About this task: All entries are to be reproduced exactly; the pictures are to be omitted.

-------

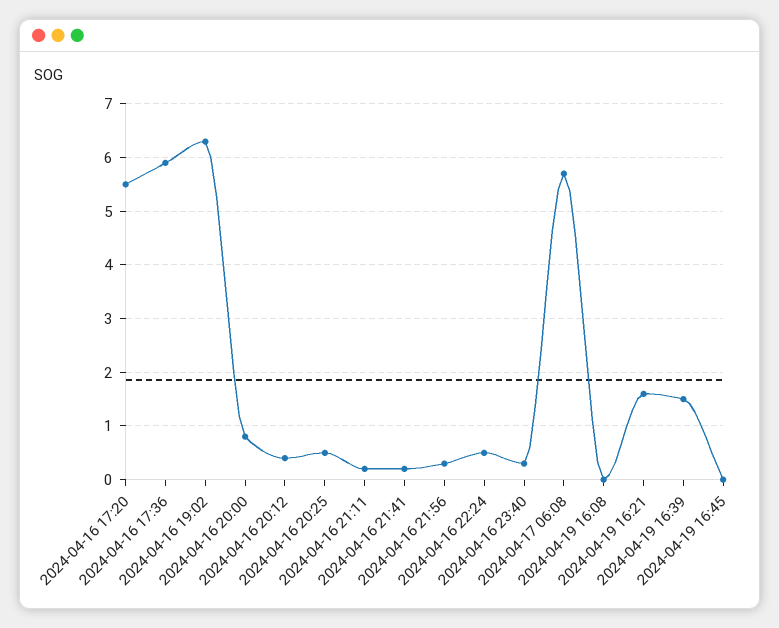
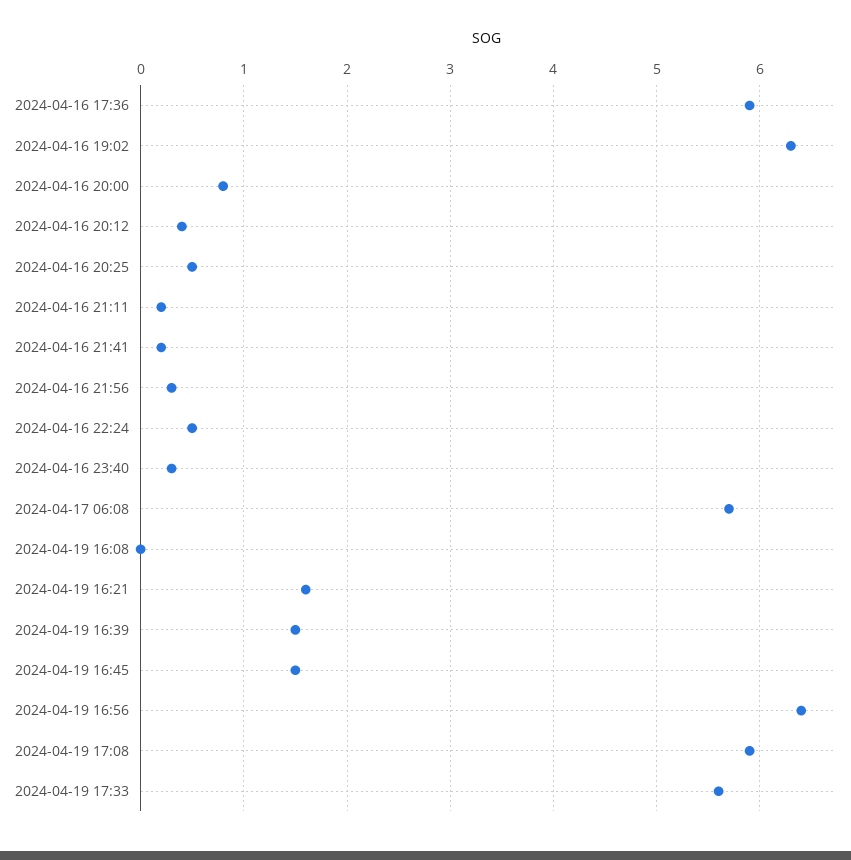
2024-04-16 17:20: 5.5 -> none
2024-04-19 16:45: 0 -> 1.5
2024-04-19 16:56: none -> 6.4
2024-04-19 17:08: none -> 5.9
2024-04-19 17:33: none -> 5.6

-------

Exercise solution:
2024-04-16 17:20: 5.5 -> none
2024-04-19 16:45: 0 -> 1.5
2024-04-19 16:56: none -> 6.4
2024-04-19 17:08: none -> 5.9
2024-04-19 17:33: none -> 5.6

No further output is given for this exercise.